The store is among the St. Louis–based chain’s newer “delivery & take-out” concepts, which are smaller and without dedicated indoor seating meaning they usually have fewer parking requirements. In this case, the store has 20 parking spaces.

[pull_quote_right]Public Meeting: January 27 at 7:00p.m. at St. Matthews City Hall, 3940 Grandview Avenue[/pull_quote_right]

According to the Courier-Journal, St. Matthews officials are worried the patio will create more traffic and add to congestion in the area. The patio will require a parking waiver to move forward, but officials delayed action at a January 13 meeting. The issue will be revisited tomorrow, January 27 at 7:00p.m. at St. Matthews City Hall, 3940 Grandview Avenue.

“At certain times, parking is difficult at Panera,” St. Matthews Mayor Rick Tonini told the newspaper. “If there’s seating there, people are going to be staying longer.” And heaven forbid we ever create places that would encourage people to linger. According to the C-J:

No current parking would be eliminated. But the waiver would reduce the number of required spaces to 20, the number available now, including three street spaces and two leased spots at a nearby animal clinic.

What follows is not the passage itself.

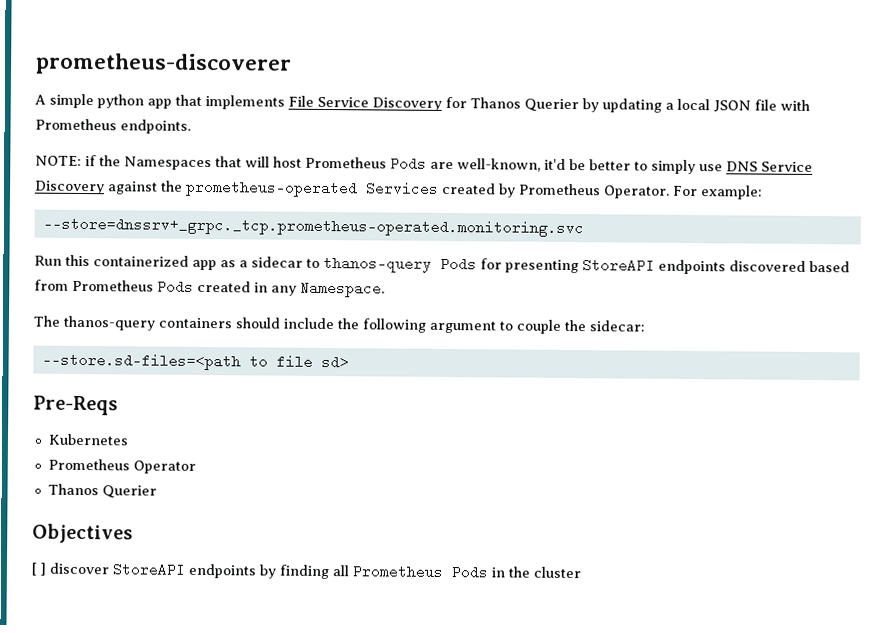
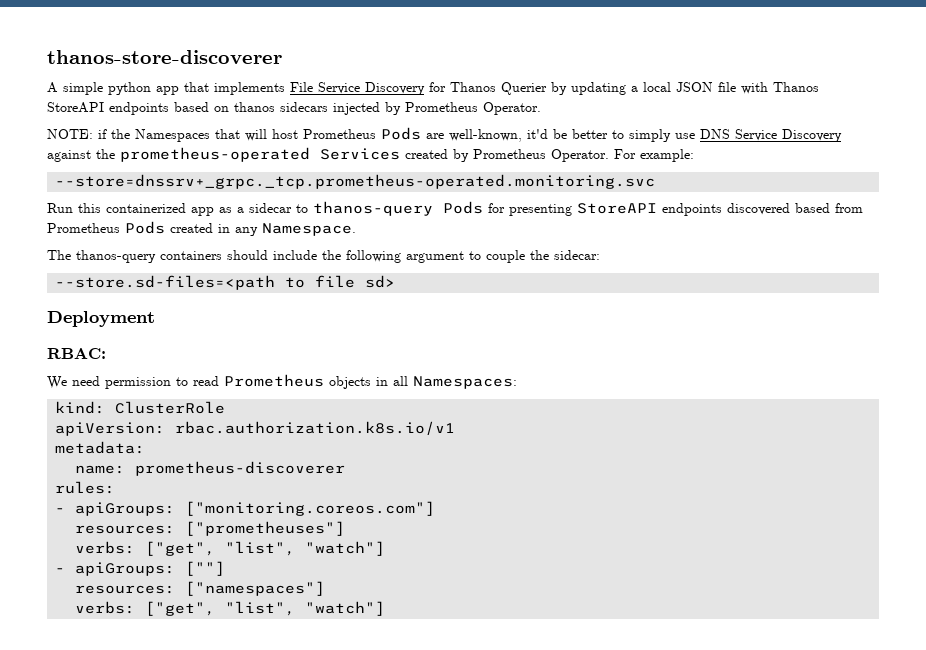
[35,52,292,76] prometheus-discoverer -> [47,50,282,64] thanos-store-discoverer
[35,118,191,134] Prometheus endpoints. -> [773,82,819,92] [47,102,541,115] Thanos StoreAPI endpoints based on thanos sidecars injected by Prometheus Operator.
[33,395,118,416] [47,433,129,446] [47,458,196,474] [47,483,157,499] [32,523,133,544] [31,562,581,580] Pre-Reqs // Kubernetes // Prometheus Operator // Thanos Querier // Objectives // [ ] discover StoreAPI endpoints by finding all Prometheus Pods in the cluster -> [47,311,155,327] [47,348,106,359] [47,374,517,389] [55,401,226,414] [55,421,456,436] [55,441,146,454] [75,461,346,476] [55,481,116,494] [55,501,436,516] [75,521,346,536] [75,541,386,556] [55,561,226,576] [75,581,326,596] [75,601,386,616] Deployment // RBAC: // We need permission to read Prometheus objects in all Namespaces: // kind: ClusterRole // apiVersion: rbac.authorization.k8s.io/v1 // metadata: // name: prometheus-discoverer // rules: // - apiGroups: ["monitoring.coreos.com"] // resources: ["prometheuses"] // verbs: ["get", "list", "watch"] // - apiGroups: [""] // resources: ["namespaces"] // verbs: ["get", "list", "watch"]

The parking standard for carry-out sites is half what it is for a sit down restaurant, and the number of required spaces goes up if seating is added, Jack Ruf, the city’s sign and zoning officer, said.

Jim Calvery with Nicklies, who was at the meeting, said this week that his company had received requests from business neighbors and pedestrians to add seating. He said it’s a “pedestrian-driven” site — not a place for people to drive up and “hang out” — and that he doesn’t expect the seating to generate a lot more vehicle traffic.

A parking study by BTM Engineering showed only 67 percent of the Panera parking is utilized at certain times now

Parking is all too often the downfall of many positive developments in Louisville. What do you think? Should we make Shelbyville Road through the heart of St. Matthews a walkable place? Will this outdoor patio lead to more congestion or can it help to change the tone of the auto-dominated strip?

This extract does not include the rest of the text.